In solidarity, Alfredo Garcia crosses the street and accomplishes his task every week. The building, located in a rather affluent neighborhood in western Havana, only has two apartments occupied out of four. Around his house, other neighbors have left.

“I’m the only one who stayed, all my friends on this block have emigrated,” the fifty-year-old who has lived in the neighborhood since he was a child told AFP.

The fear of endangering the properties in her care pushes a 72-year-old Havana retiree to request anonymity to tell AFP that she has to take care of the apartments of her brother, her sister-in-law and of his cousin, all three of whom emigrated to the United States within two years.

She also has to keep an eye on her daughter who has been living in Spain for seven years.

“We open them and spend one or two days in each one” once a month, explains the septuagenarian who lives in eastern Havana and pays everyone’s bills to make it appear that the owners are temporarily absent.

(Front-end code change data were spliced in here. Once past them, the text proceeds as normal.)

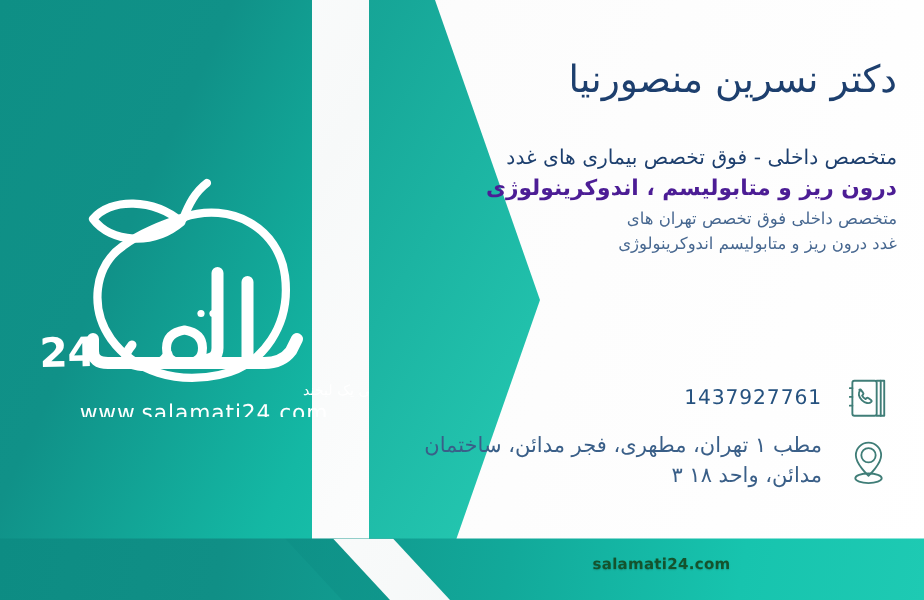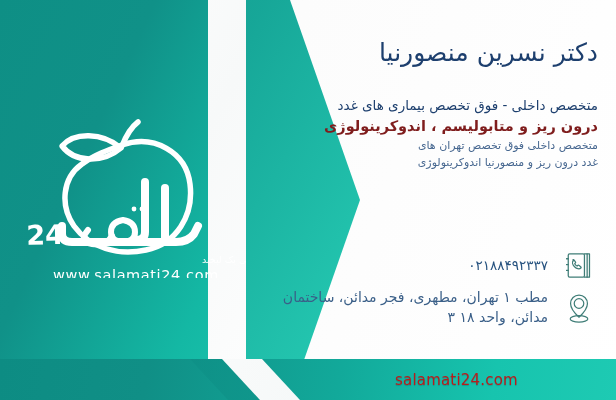--- a/index.html
+++ b/index.html
@@ -164,7 +164,7 @@
     text-align: right;
   }
   .spec-line-2 {
-    color: #7f1d1d;
+    color: #4c1d95;
     font-size: 14.5px;
     line-height: 1.45;
     font-weight: bold;

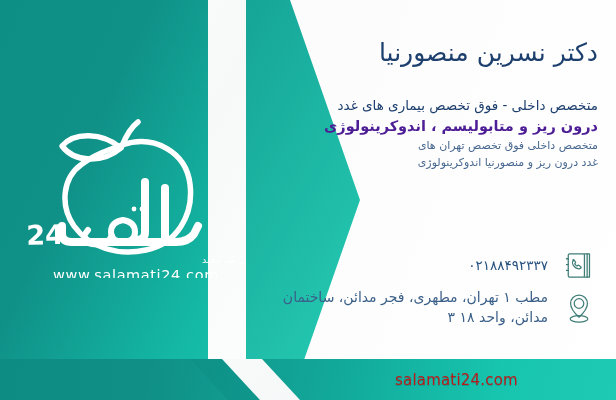--- a/index.html
+++ b/index.html
@@ -282,7 +282,7 @@
       <p class="spec-line-1">متخصص داخلی - فوق تخصص بیماری های غدد</p>
       <p class="spec-line-2">درون ریز و متابولیسم ، اندوکرینولوژی</p>
       <p class="spec-line-3">متخصص داخلی فوق تخصص تهران های</p>
-      <p class="spec-line-4">غدد درون ریز و منصورنیا اندوکرینولوژی</p>
+      <p class="spec-line-4">غدد درون ریز و متابولیسم اندوکرینولوژی</p>
     </div>
 
     <div class="contact-row phone">

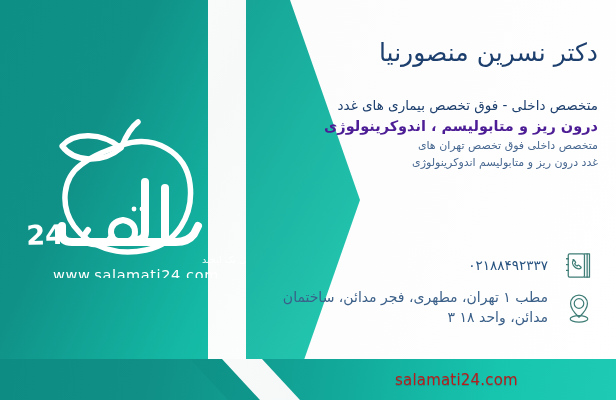--- a/index.html
+++ b/index.html
@@ -301,7 +301,7 @@
           </g>
         </svg>
       </span>
-      <span class="contact-text">۰۲۱۸۸۴۹۲۳۳۷</span>
+      <span class="contact-text">1437927761</span>
     </div>
 
     <div class="contact-row address">

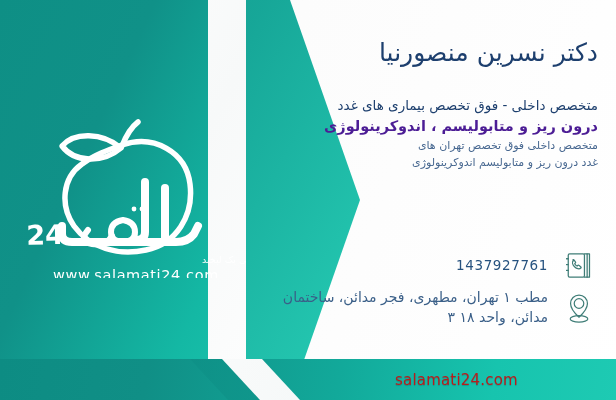--- a/index.html
+++ b/index.html
@@ -107,9 +107,9 @@
     position: absolute;
     left: 395px;
     top: 12px;
-    color: #b91c1c;
-    font-size: 15px;
-    font-weight: normal;
+    color: #14532d;
+    font-size: 10px;
+    font-weight: bold;
     letter-spacing: 0.2px;
     font-family: "DejaVu Sans", "Liberation Sans", sans-serif;
     text-shadow: 0 1px 1px rgba(0,0,0,0.18);

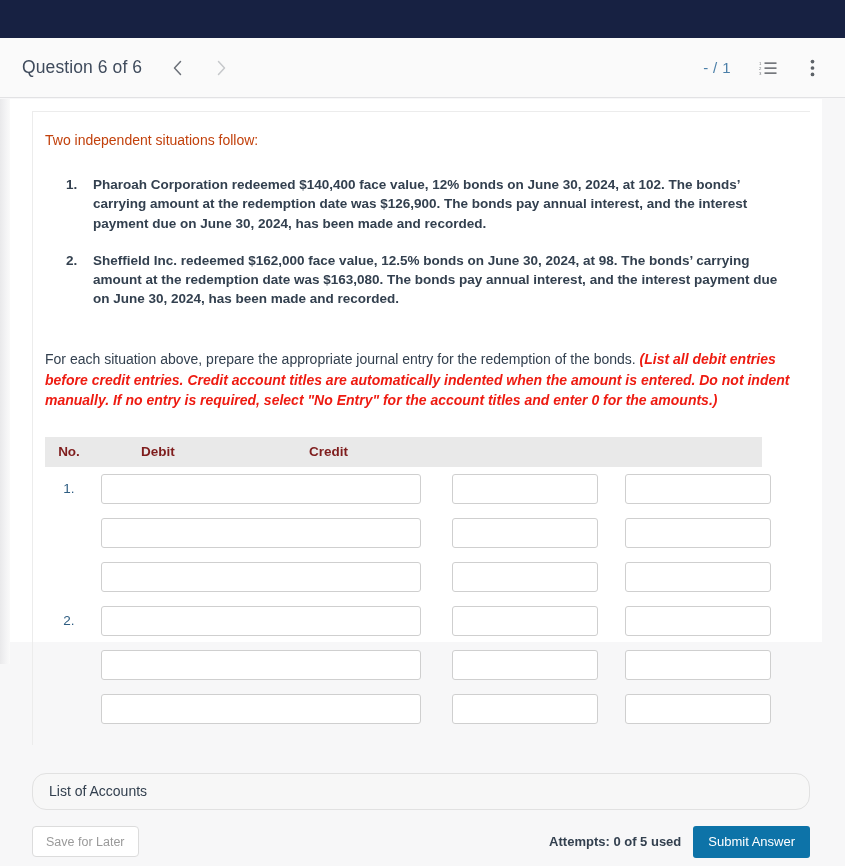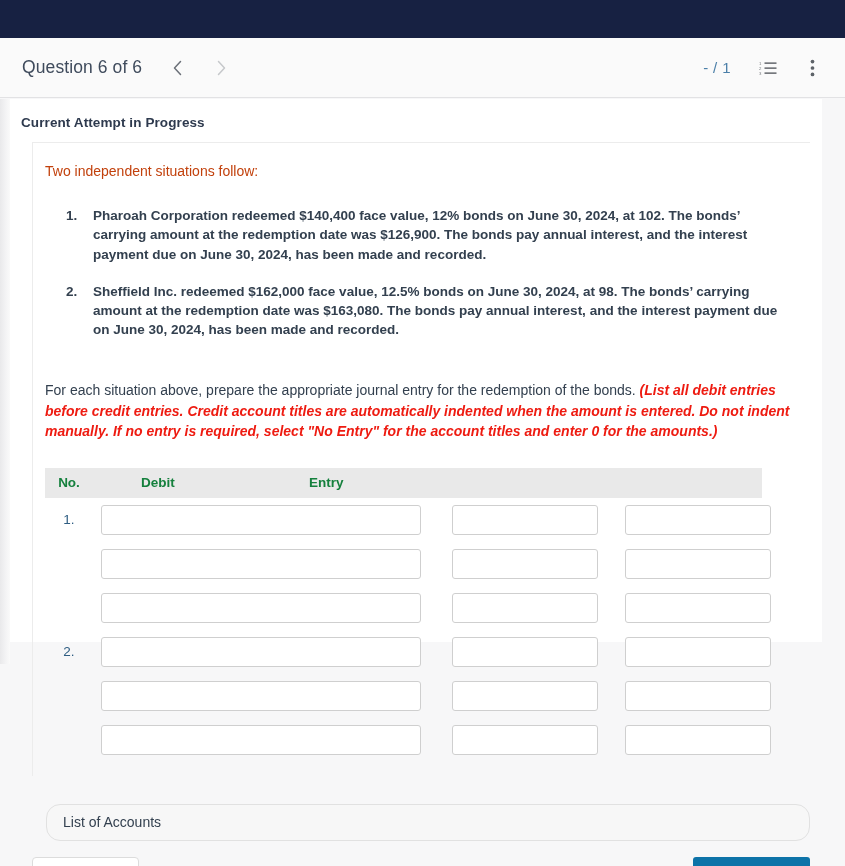--- a/index.html
+++ b/index.html
@@ -289,7 +289,6 @@
 
     <div class="sheet">
 
-      <div class="attempt-title">Current Attempt in Progress</div>
 
       <div class="qbody">
 

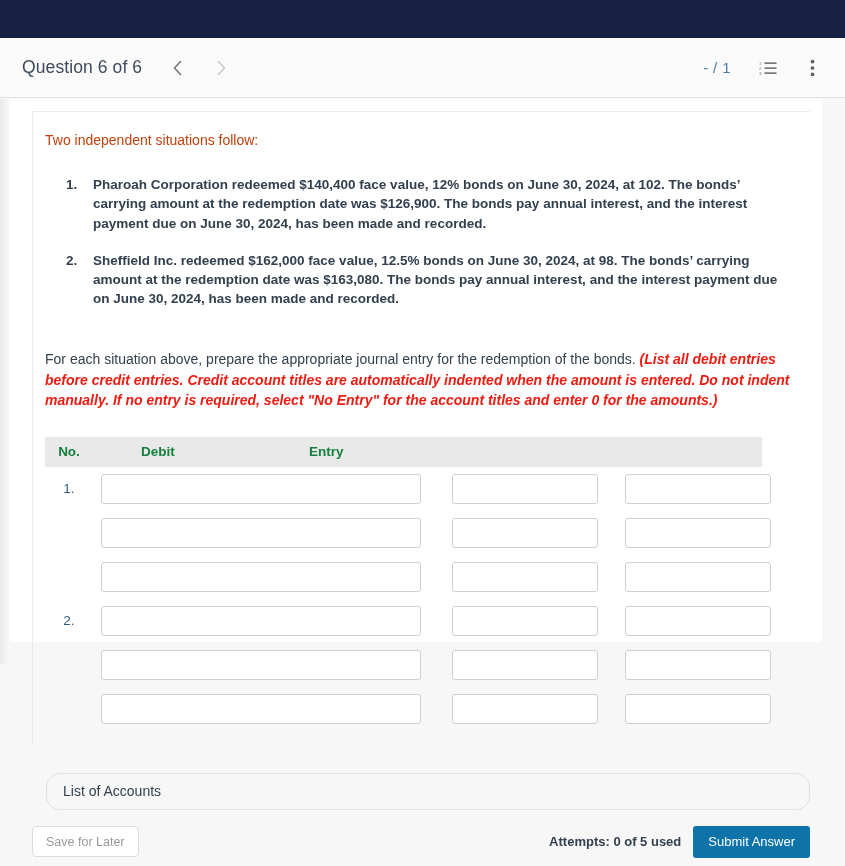--- a/index.html
+++ b/index.html
@@ -145,7 +145,7 @@
     align-items: center;
     font-size: 13.5px;
     font-weight: bold;
-    color: #15803d;
+    color: #7f1d1d;
   }
   .c-no    { width: 48px; text-align: center; }
   .c-title { width: 340px; }

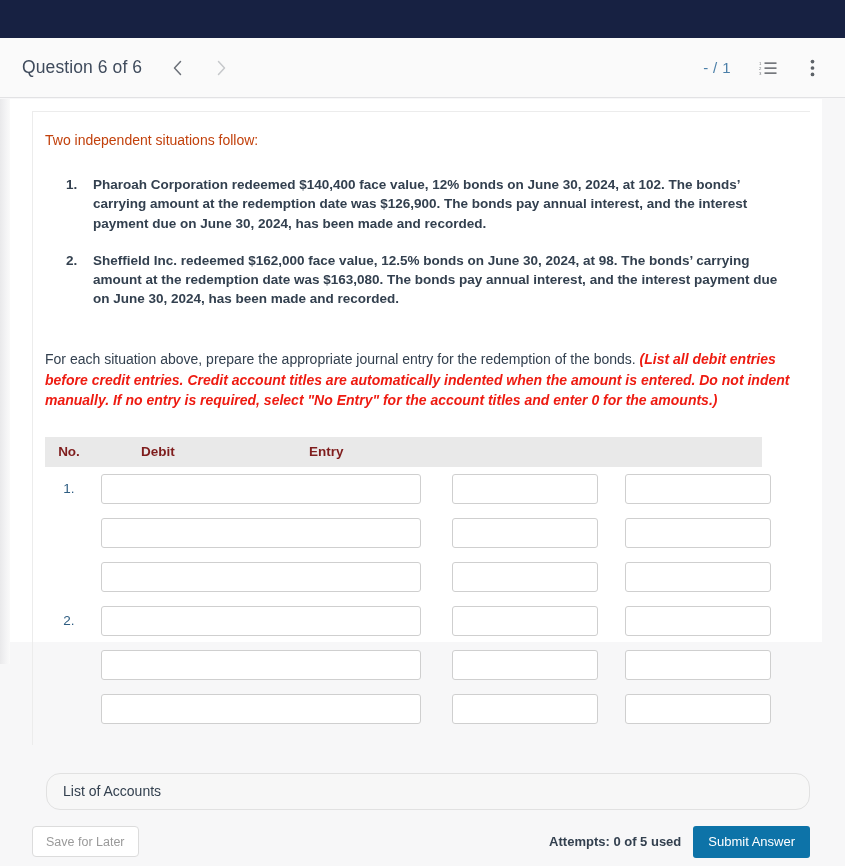--- a/index.html
+++ b/index.html
@@ -308,7 +308,7 @@
           <div class="jhead">
             <div class="c-no">No.</div>
             <div class="c-debit">Debit</div>
-            <div class="c-credit">Entry</div>
+            <div class="c-credit">Credit</div>
           </div>
 
           <div class="jrow">

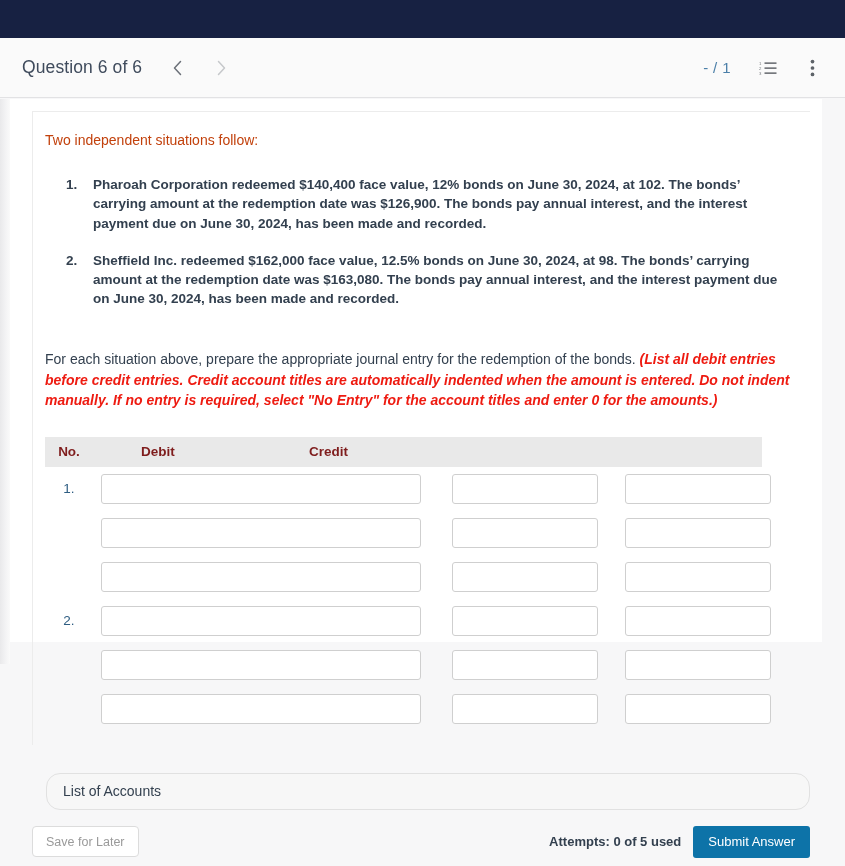--- a/index.html
+++ b/index.html
@@ -186,7 +186,7 @@
 
   
   .accounts-bar {
-    margin: 28px 12px 0 36px;
+    margin: 28px 12px 0 22px;
     height: 37px;
     background: #f7f7f7;
     border: 1px solid #e1e1e1;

The deep economic crisis that has hit the communist island for four years, with power cuts, shortages of food, fuel and medicine, has caused a wave of emigration unprecedented since the Castro Revolution of 1959.

Cuba, which still officially had 11.1 million inhabitants before the pandemic, now has less than 10 million, according to the authorities, who have not organized a census since 2012.

Between January 2022 and August 2024, more than 700,000 Cubans emigrated to the United States on a regular or irregular basis, not counting the flows of migrants towards Latin America and Europe, for which there are no official figures. global.

– “Gift” –

This situation depressed Cuba’s real estate market, which emerged in 2011 when residents were allowed to buy or sell their homes. Previously, they could only trade them.

The brief thaw between Havana and Washington under the mandate of Democratic President Barack Obama (2009-2017) then gave a boost to the sector, notably with real estate investments in tourism.

“The multi-systemic crisis and the migratory wave have caused the real estate market to collapse,” writes Emilio Morales, a Cuban economist based in Miami, in an article by the consulting firm Havana Consulting Group, published in mid-2024.

Raidel Gonzalez, a 34-year-old driver, also dreams of emigrating. “I want to go with my family” to Mexico, he said, contacted by AFP by telephone via an announcement posted on a Facebook page dedicated to real estate transactions.

He put his five-room house up for sale seven months ago and has already had to lower the sale price by $10,000.

“The problem is that people almost give away their house to have money to leave,” another owner who does not want to give her name and is selling her apartment in the working-class Cerro neighborhood tells AFP. .

Some advertisements are particularly explicit: “For sale with everything inside”, “As soon as you have purchased it, you are moving in”, it is written in reference to owners who leave furniture and household appliances on site.

In an attempt to maintain a connection with the growing number of Cubans living abroad, the country passed a law in July that guarantees them to remain owners of their homes, regardless of the length of their stay outside the country. Until then, they lost ownership if they lived abroad for more than two years without returning to the island.